[Stored items from a collection]

»»

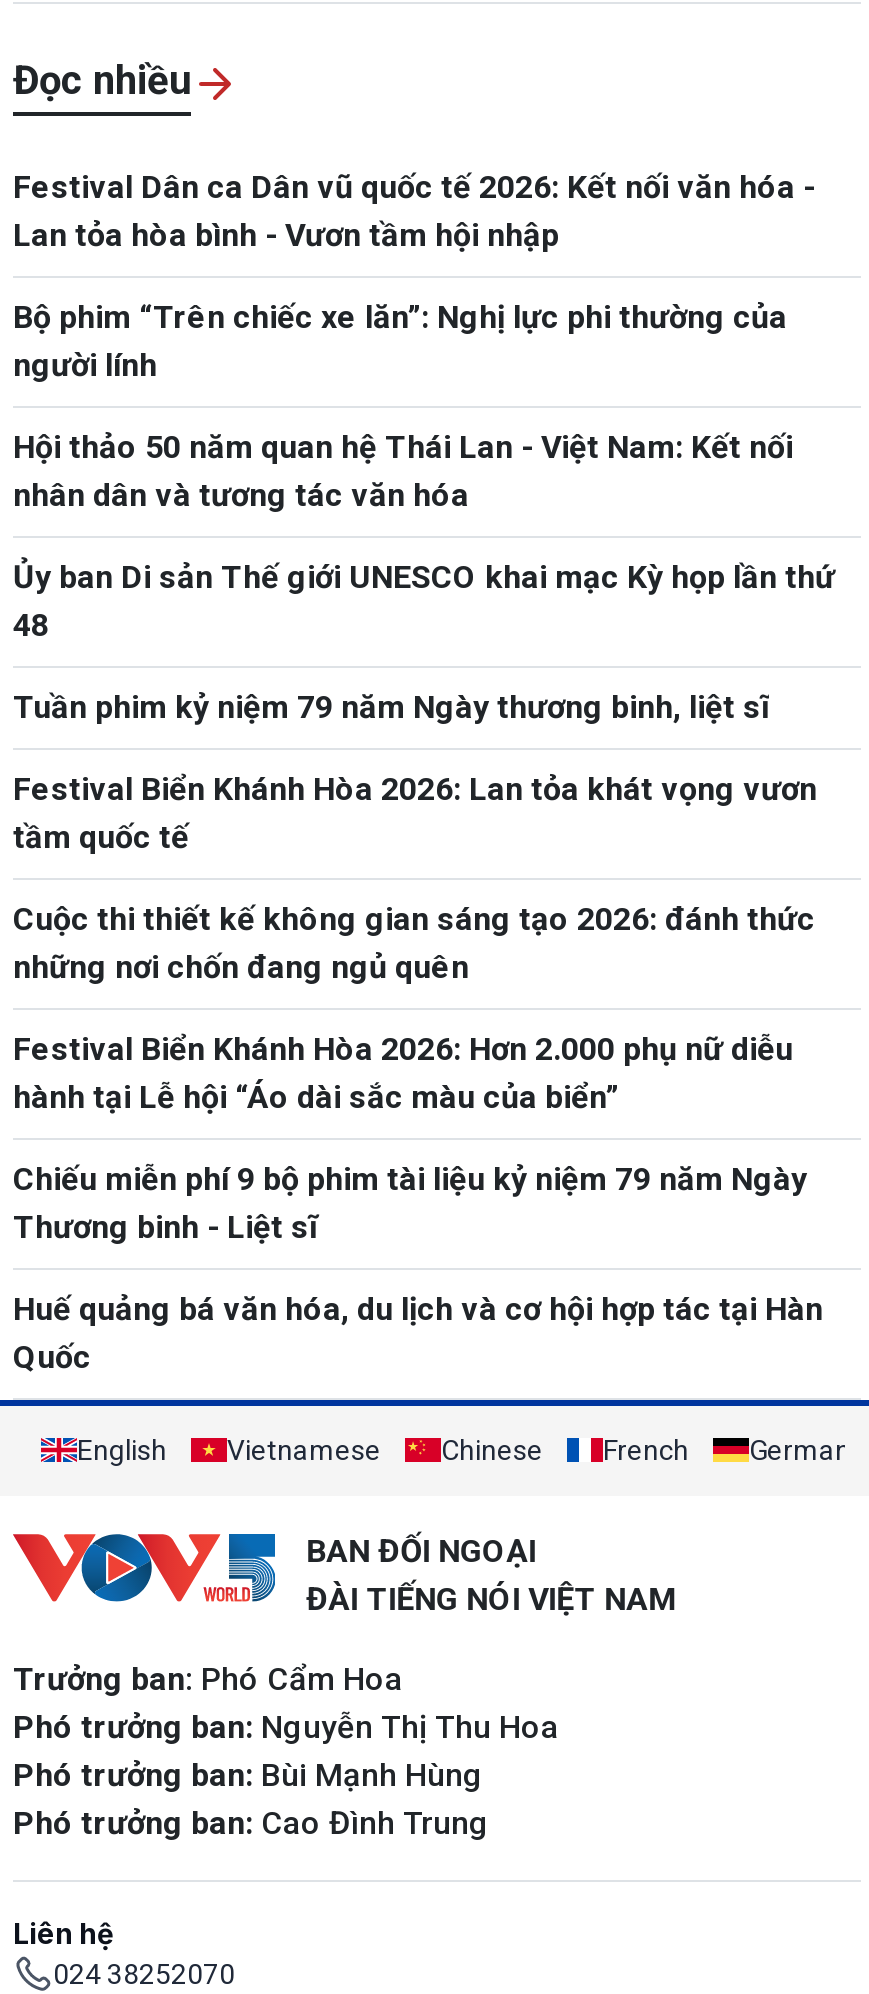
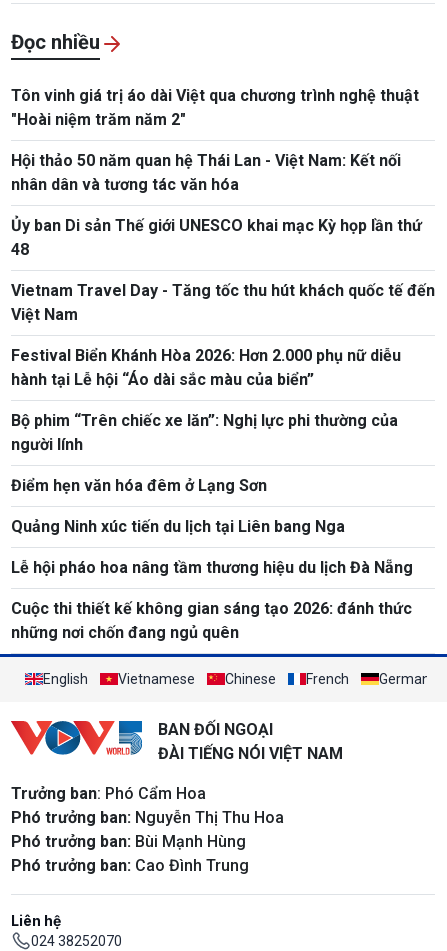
- Festival Dân ca Dân vũ quốc tế 2026: Kết nối văn hóa -
- Lan tỏa hòa bình - Vươn tầm hội nhập
+ Tôn vinh giá trị áo dài Việt qua chương trình nghệ thuật
+ "Hoài niệm trăm năm 2"

moved down: Bộ phim “Trên chiếc xe lăn”: Nghị lực phi thường của | người lính

moved up: Hội thảo 50 năm quan hệ Thái Lan - Việt Nam: Kết nối | nhân dân và tương tác văn hóa | Ủy ban Di sản Thế giới UNESCO khai mạc Kỳ họp lần thứ | 48

- Tuần phim kỷ niệm 79 năm Ngày thương binh, liệt sĩ
- Festival Biển Khánh Hòa 2026: Lan tỏa khát vọng vươn
- tầm quốc tế
+ Vietnam Travel Day - Tăng tốc thu hút khách quốc tế đến
+ Việt Nam

moved down: Cuộc thi thiết kế không gian sáng tạo 2026: đánh thức | những nơi chốn đang ngủ quên

moved up: Festival Biển Khánh Hòa 2026: Hơn 2.000 phụ nữ diễu | hành tại Lễ hội “Áo dài sắc màu của biển”

- Chiếu miễn phí 9 bộ phim tài liệu kỷ niệm 79 năm Ngày
- Thương binh - Liệt sĩ
- Huế quảng bá văn hóa, du lịch và cơ hội hợp tác tại Hàn
- Quốc
+ Điểm hẹn văn hóa đêm ở Lạng Sơn
+ Quảng Ninh xúc tiến du lịch tại Liên bang Nga
+ Lễ hội pháo hoa nâng tầm thương hiệu du lịch Đà Nẵng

««

• **Your goal**
All lines from the start of the entries above through the line containing "moved down: Cuộc" must be transcribed exactly, both ends included, and no picture may be copied.

• **Answer to this exercise**
- Festival Dân ca Dân vũ quốc tế 2026: Kết nối văn hóa -
- Lan tỏa hòa bình - Vươn tầm hội nhập
+ Tôn vinh giá trị áo dài Việt qua chương trình nghệ thuật
+ "Hoài niệm trăm năm 2"

moved down: Bộ phim “Trên chiếc xe lăn”: Nghị lực phi thường của | người lính

moved up: Hội thảo 50 năm quan hệ Thái Lan - Việt Nam: Kết nối | nhân dân và tương tác văn hóa | Ủy ban Di sản Thế giới UNESCO khai mạc Kỳ họp lần thứ | 48

- Tuần phim kỷ niệm 79 năm Ngày thương binh, liệt sĩ
- Festival Biển Khánh Hòa 2026: Lan tỏa khát vọng vươn
- tầm quốc tế
+ Vietnam Travel Day - Tăng tốc thu hút khách quốc tế đến
+ Việt Nam

moved down: Cuộc thi thiết kế không gian sáng tạo 2026: đánh thức | những nơi chốn đang ngủ quên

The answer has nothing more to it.